From the top of a mountain you can see into the valley round about,—your horizon is very broad, and you can distinguish the details that it encompasses; but, from the valley, you cannot see the top of the mountain, and your horizon is limited.

This illustrates truly the breadth and power of wholesome human sympathy. With a real love for human nature, if a man has a clear, high standard of his own,—a standard which he does not attribute to his own intelligence—his understanding of the lower standards of other men will also be very clear, and he will take all sorts and conditions of men into the region within the horizon of his mind. Not only that, but he will recognize the fact When the standard of another man is higher than his own, and will be ready to ascend at once when he becomes aware of a higher point of view. On the other hand, when selfishness is sympathizing with selfishness, there is no ascent possible, but only the one little low place limited by the personal, selfish interests of those concerned.

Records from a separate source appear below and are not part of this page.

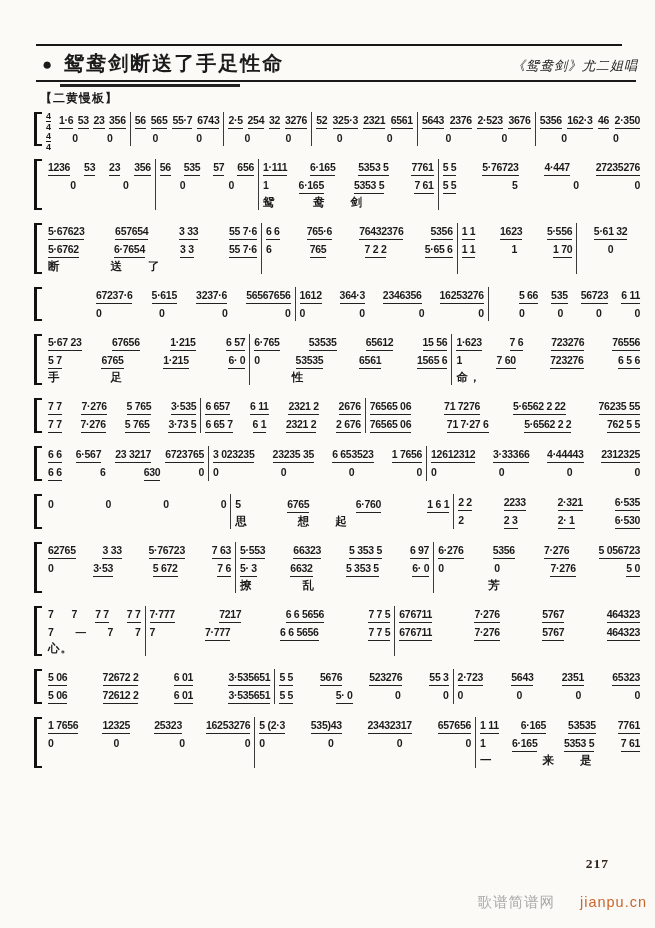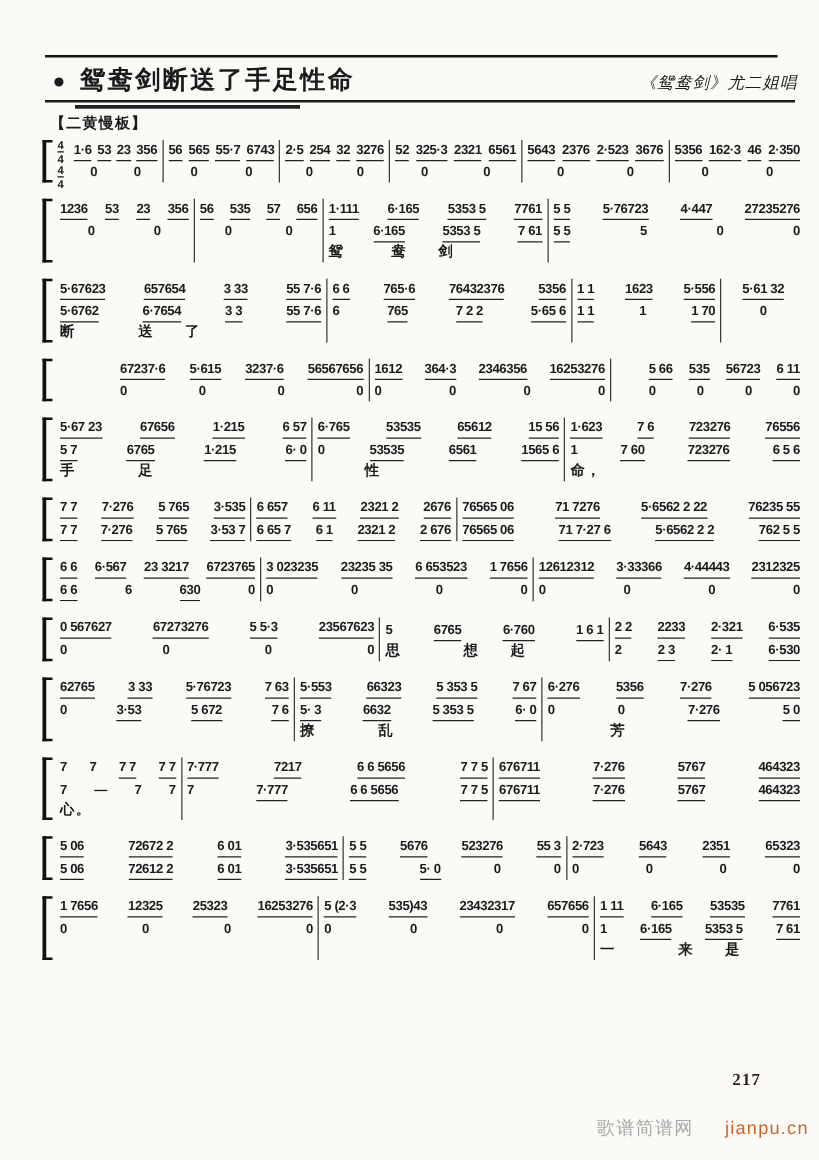"3·53 7" span.g { text: 53 7 -> 73 5 }
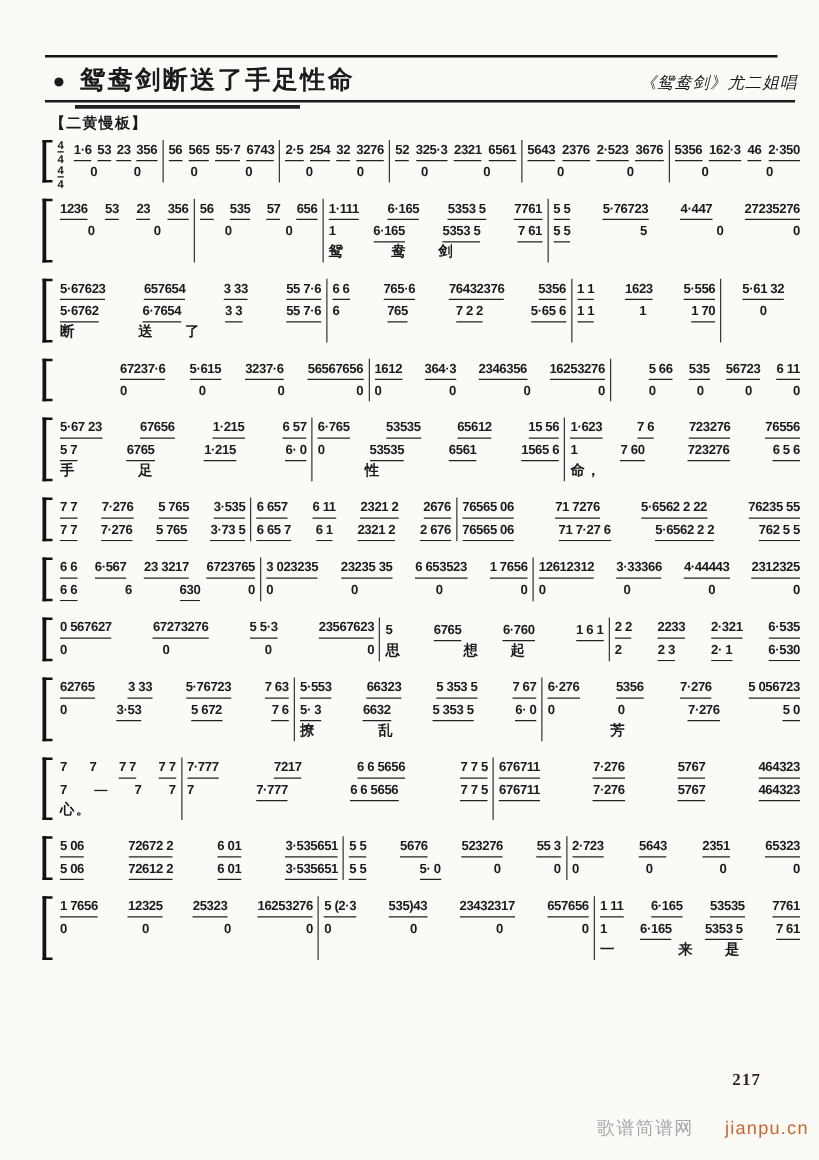"0 567627" div.row { html: <div> <span>0 567627</span> <span>67273276</span> <span>5 5·3</span> <span>23567623</span> </div> -> none }
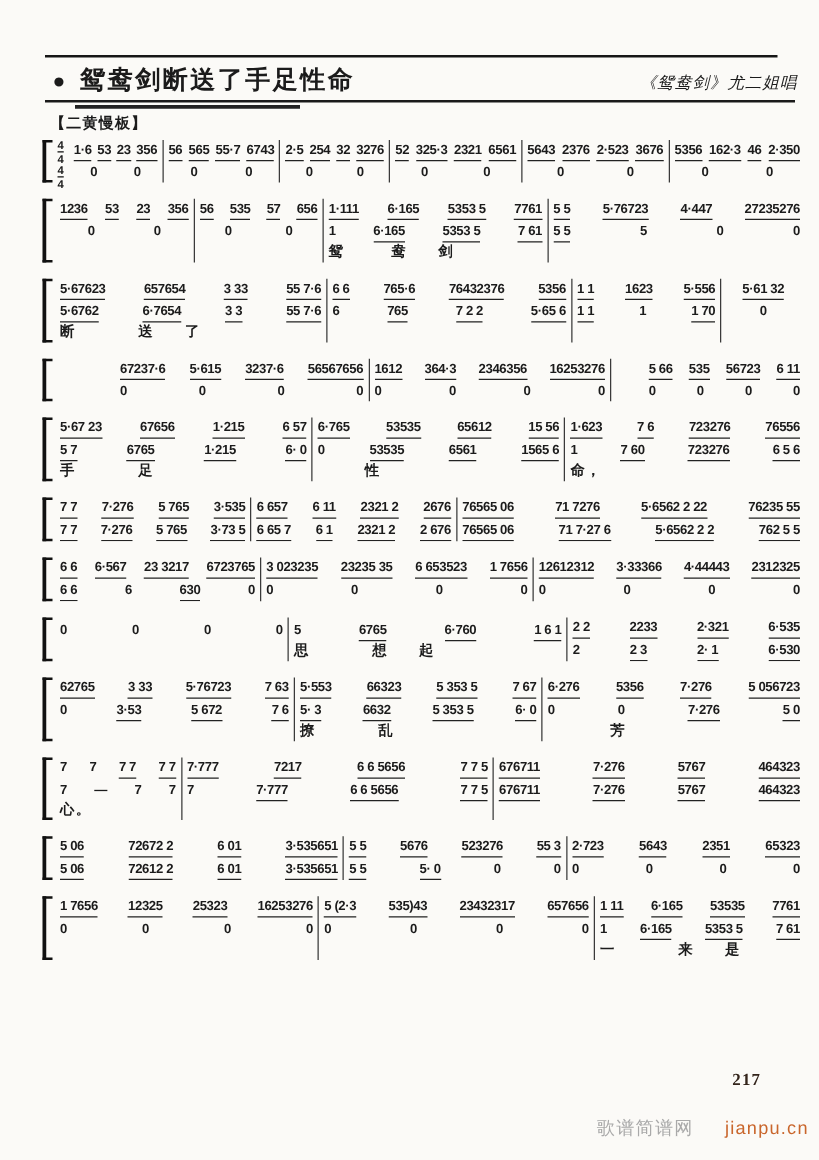"7 67" span.g { text: 7 67 -> 6 97 }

Nobody else's trouble seems worth considering to those who are immersed in their own, or in their selfish sympathy with a friend whom they have chosen to champion. This is especially felt among conventional people, when something happens which disturbs their external habits and standards of life. Sympathy is at once thrown out on the side of conventionality, without any rational inquiry as to the real rights of the case. Selfish respectability is most unwholesome in its unhealthy sympathy with selfish respectability.

The wholesome sympathy of living human hearts sympathizes first with what is wholesome,—especially in those who suffer,—whether it be wholesomeness of soul or body; and true sympathy often knows and recognizes that wholesomeness better than the sufferer himself. Only in a secondary way, and as a means to a higher end, does it sympathize with the painful circumstances or conditions. By keeping our sympathies steadily fixed on the health of a brother or friend, when he is immersed in and overcome by his own pain, we may show him the way out of his pain more truly and more quickly. By keeping our sympathies fixed on the health of a friend's soul, we may lead him out of selfishness which otherwise might gradually destroy him. In both cases our loving care should be truly felt,—and felt as real understanding of the pain or grief suffered in the steps by the way, with an intelligent sense of their true relation to the best interests of the sufferer himself Such wholesome sympathy is alert in all its perceptions to appreciate different points of view, and takes care to speak only in language which is intelligible, and therefore useful. It is full of loving patience, and never forces or persuades, but waits and watches to give help at the right time and in the right place. It is more often helpful with silence than with words. It stimulates one to imagine what friendship might be if it were alive and wholesome to the very core. For, in such friendship as this, a true friend to one man has the capacity of being a true friend to all men, and one who has a thoroughly wholesome sympathy for one human being will have it for all. His general attitude must always be the same—modified only by the relative distance which comes from variety in temperaments.

In order to sympathize with the best possibilities in others, our own standards must be high and clear, and we must be steadily true to them. Such sympathy is freedom itself,—it is warm and glowing,—while the sympathy which adds its weight to the pain or selfishness of others can really be only bondage, however good it may appear.